• [TASK INSTRUCTIONS]:
Give back all of the data exactly, with every picture omitted.

[Web page revision data]
◆ ◆ ◆
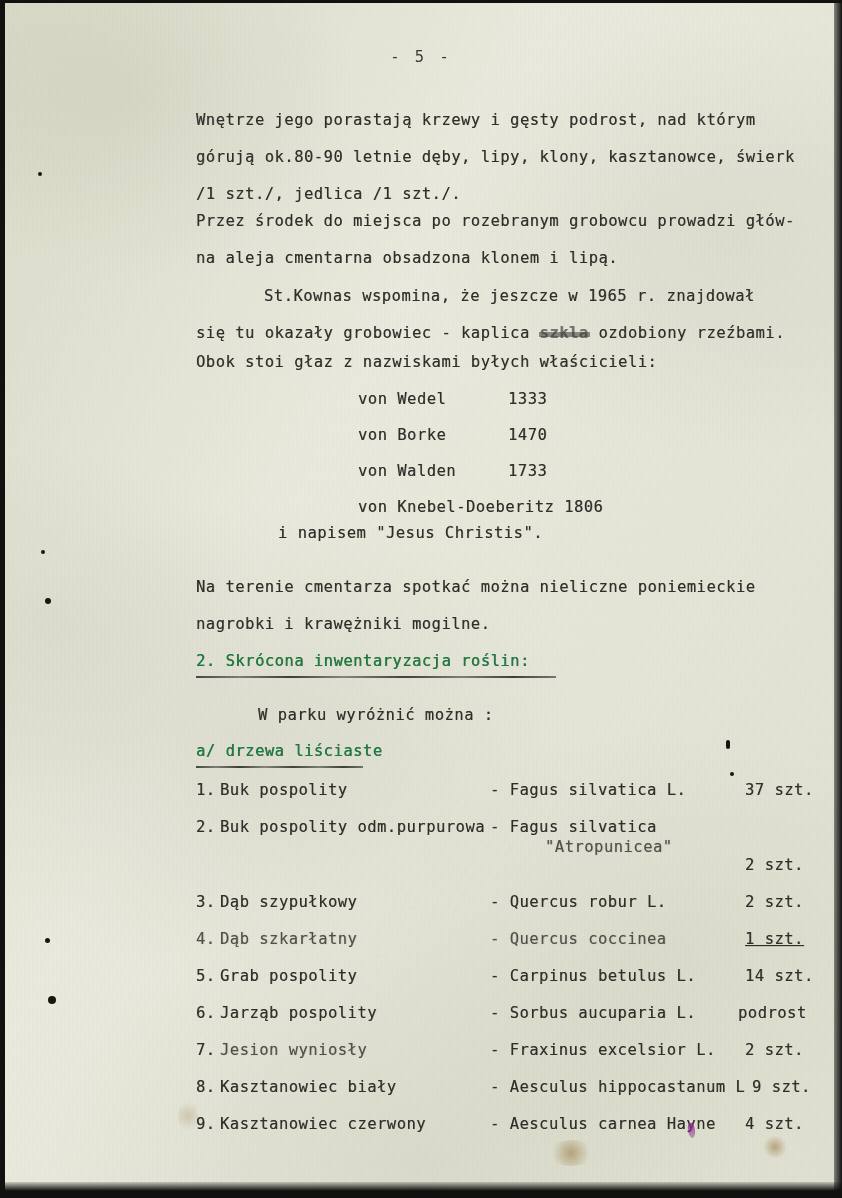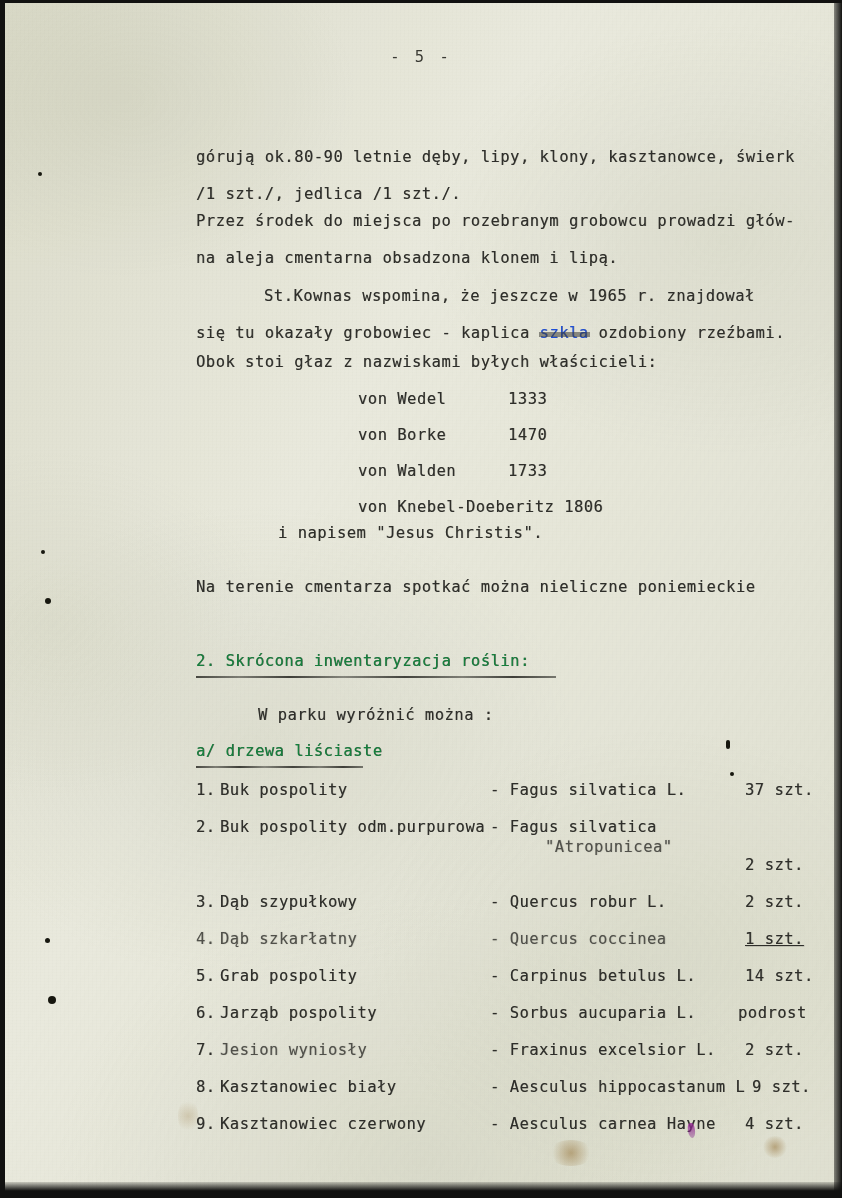--- a/index.html
+++ b/index.html
@@ -76,21 +76,22 @@
     position: absolute;
     height: 2px;
     background: linear-gradient(90deg,
       rgba(45,45,40,0.85) 0%, rgba(45,45,40,0.55) 12%, rgba(45,45,40,0.9) 26%,
       rgba(45,45,40,0.5) 41%, rgba(45,45,40,0.88) 58%, rgba(45,45,40,0.55) 74%,
       rgba(45,45,40,0.9) 88%, rgba(45,45,40,0.6) 100%);
   }
 
   .strike-word {
     position: relative;
-    color: #1d4ed8;
+    color: #737373;
+    font-weight: bold;
   }
   .strike-word::after {
     content: "";
     position: absolute;
     left: -1px; right: -1px; top: 46%;
     height: 5px;
     background: rgba(60,60,54,0.55);
   }
 
   .speck { position: absolute; background: #17170f; border-radius: 50%; pointer-events: none; }
@@ -108,20 +109,21 @@
 </head>
 <body>
 
 <div id="page">
 
   <div id="paper-texture"></div>
   <div id="paper-grain"></div>
 
   <div id="page-number">-  5  -</div>
 
+  <div class="line" style="left:196px; top:113px;">Wnętrze jego porastają krzewy i gęsty podrost, nad którym</div>
   <div class="line" style="left:196px; top:150px;">górują ok.80-90 letnie dęby, lipy, klony, kasztanowce, świerk</div>
   <div class="line" style="left:196px; top:187px;">/1 szt./, jedlica /1 szt./.</div>
 
   <div class="line" style="left:196px; top:214px;">Przez środek do miejsca po rozebranym grobowcu prowadzi głów-</div>
   <div class="line" style="left:196px; top:251px;">na aleja cmentarna obsadzona klonem i lipą.</div>
 
   <div class="line" style="left:264px; top:289px;">St.Kownas wspomina, że jeszcze w 1965 r. znajdował</div>
   <div class="line" style="left:196px; top:326px;"><span>się tu okazały grobowiec - kaplica </span><span class="strike-word">szkla</span><span> ozdobiony rzeźbami.</span></div>
   <div class="line" style="left:196px; top:355px;">Obok stoi głaz z nazwiskami byłych właścicieli:</div>
 
@@ -131,20 +133,21 @@
   <div class="line" style="left:358px; top:428px;">von Borke</div>
   <div class="line" style="left:508px; top:428px;">1470</div>
 
   <div class="line" style="left:358px; top:464px;">von Walden</div>
   <div class="line" style="left:508px; top:464px;">1733</div>
 
   <div class="line" style="left:358px; top:500px;">von Knebel-Doeberitz 1806</div>
   <div class="line" style="left:278px; top:526px;">i napisem "Jesus Christis".</div>
 
   <div class="line" style="left:196px; top:580px;">Na terenie cmentarza spotkać można nieliczne poniemieckie</div>
+  <div class="line" style="left:196px; top:617px;">nagrobki i krawężniki mogilne.</div>
 
   <div class="line bolder" style="left:196px; top:654px;">2. Skrócona inwentaryzacja roślin:</div>
   <div class="rule" style="left:196px; top:676px; width:360px;"></div>
 
   <div class="line" style="left:258px; top:708px;">W parku wyróżnić można :</div>
   <div class="line bolder" style="left:196px; top:744px;">a/ drzewa liściaste</div>
   <div class="rule" style="left:196px; top:766px; width:167px;"></div>
 
   <div id="species-list">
◆ ◆ ◆
• [RESPONSE BELOW]:
--- a/index.html
+++ b/index.html
@@ -76,21 +76,22 @@
     position: absolute;
     height: 2px;
     background: linear-gradient(90deg,
       rgba(45,45,40,0.85) 0%, rgba(45,45,40,0.55) 12%, rgba(45,45,40,0.9) 26%,
       rgba(45,45,40,0.5) 41%, rgba(45,45,40,0.88) 58%, rgba(45,45,40,0.55) 74%,
       rgba(45,45,40,0.9) 88%, rgba(45,45,40,0.6) 100%);
   }
 
   .strike-word {
     position: relative;
-    color: #1d4ed8;
+    color: #737373;
+    font-weight: bold;
   }
   .strike-word::after {
     content: "";
     position: absolute;
     left: -1px; right: -1px; top: 46%;
     height: 5px;
     background: rgba(60,60,54,0.55);
   }
 
   .speck { position: absolute; background: #17170f; border-radius: 50%; pointer-events: none; }
@@ -108,20 +109,21 @@
 </head>
 <body>
 
 <div id="page">
 
   <div id="paper-texture"></div>
   <div id="paper-grain"></div>
 
   <div id="page-number">-  5  -</div>
 
+  <div class="line" style="left:196px; top:113px;">Wnętrze jego porastają krzewy i gęsty podrost, nad którym</div>
   <div class="line" style="left:196px; top:150px;">górują ok.80-90 letnie dęby, lipy, klony, kasztanowce, świerk</div>
   <div class="line" style="left:196px; top:187px;">/1 szt./, jedlica /1 szt./.</div>
 
   <div class="line" style="left:196px; top:214px;">Przez środek do miejsca po rozebranym grobowcu prowadzi głów-</div>
   <div class="line" style="left:196px; top:251px;">na aleja cmentarna obsadzona klonem i lipą.</div>
 
   <div class="line" style="left:264px; top:289px;">St.Kownas wspomina, że jeszcze w 1965 r. znajdował</div>
   <div class="line" style="left:196px; top:326px;"><span>się tu okazały grobowiec - kaplica </span><span class="strike-word">szkla</span><span> ozdobiony rzeźbami.</span></div>
   <div class="line" style="left:196px; top:355px;">Obok stoi głaz z nazwiskami byłych właścicieli:</div>
 
@@ -131,20 +133,21 @@
   <div class="line" style="left:358px; top:428px;">von Borke</div>
   <div class="line" style="left:508px; top:428px;">1470</div>
 
   <div class="line" style="left:358px; top:464px;">von Walden</div>
   <div class="line" style="left:508px; top:464px;">1733</div>
 
   <div class="line" style="left:358px; top:500px;">von Knebel-Doeberitz 1806</div>
   <div class="line" style="left:278px; top:526px;">i napisem "Jesus Christis".</div>
 
   <div class="line" style="left:196px; top:580px;">Na terenie cmentarza spotkać można nieliczne poniemieckie</div>
+  <div class="line" style="left:196px; top:617px;">nagrobki i krawężniki mogilne.</div>
 
   <div class="line bolder" style="left:196px; top:654px;">2. Skrócona inwentaryzacja roślin:</div>
   <div class="rule" style="left:196px; top:676px; width:360px;"></div>
 
   <div class="line" style="left:258px; top:708px;">W parku wyróżnić można :</div>
   <div class="line bolder" style="left:196px; top:744px;">a/ drzewa liściaste</div>
   <div class="rule" style="left:196px; top:766px; width:167px;"></div>
 
   <div id="species-list">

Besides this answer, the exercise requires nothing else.